> [EXTRACTED INFORMATION]:
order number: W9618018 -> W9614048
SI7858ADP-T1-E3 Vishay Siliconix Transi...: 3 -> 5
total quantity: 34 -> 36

==

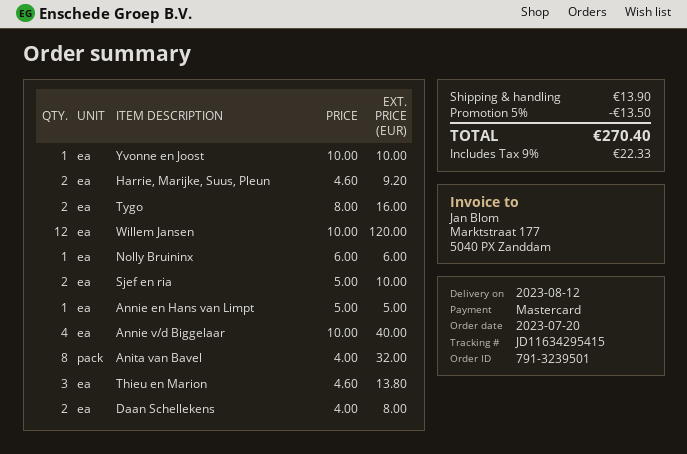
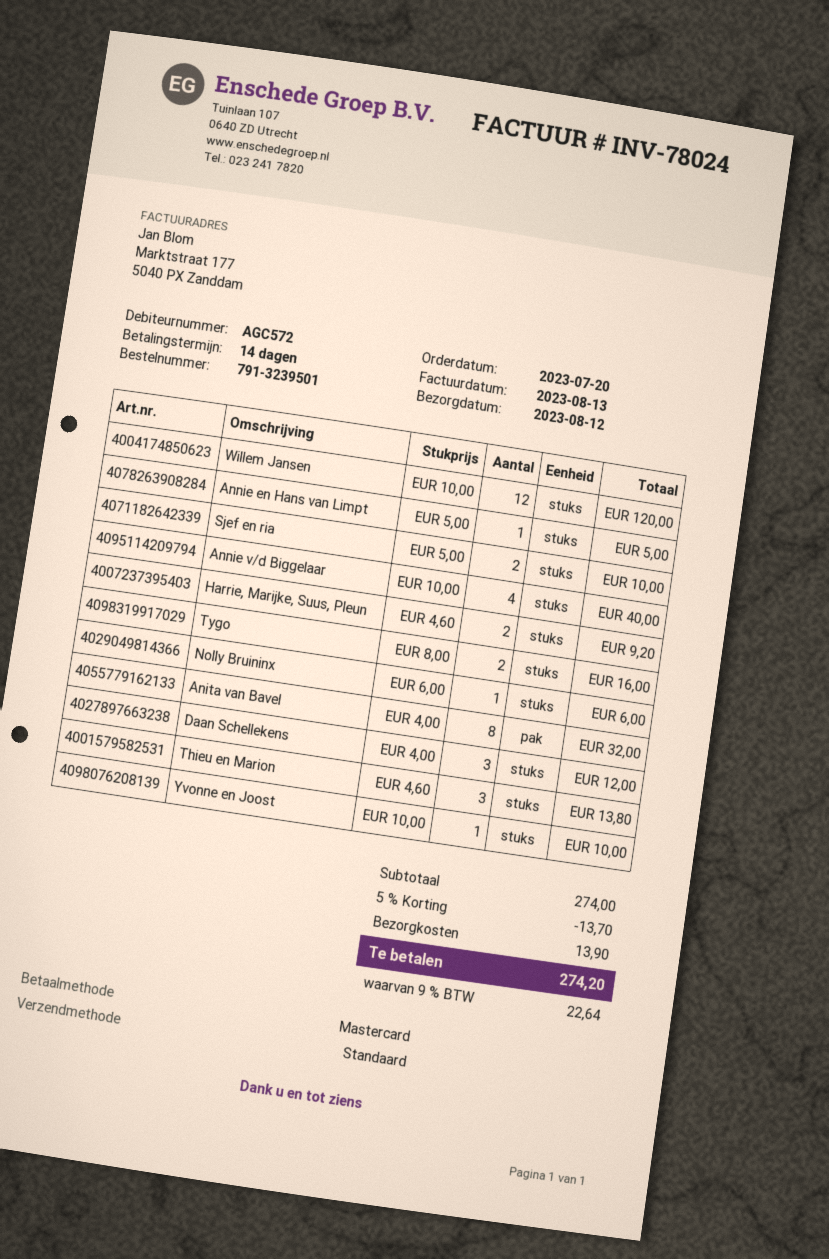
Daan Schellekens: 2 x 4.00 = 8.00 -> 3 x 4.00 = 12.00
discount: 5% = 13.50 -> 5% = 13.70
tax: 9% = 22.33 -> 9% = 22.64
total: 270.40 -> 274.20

> [TASK DETAILS]:
Scan the lines above for "order number: W9618018 -> W9614048" and for "total quantity: 34 -> 36". Repeat exactly the line holding each of them and every line in between.

> [TASK ANSWER]:
order number: W9618018 -> W9614048
SI7858ADP-T1-E3 Vishay Siliconix Transi...: 3 -> 5
total quantity: 34 -> 36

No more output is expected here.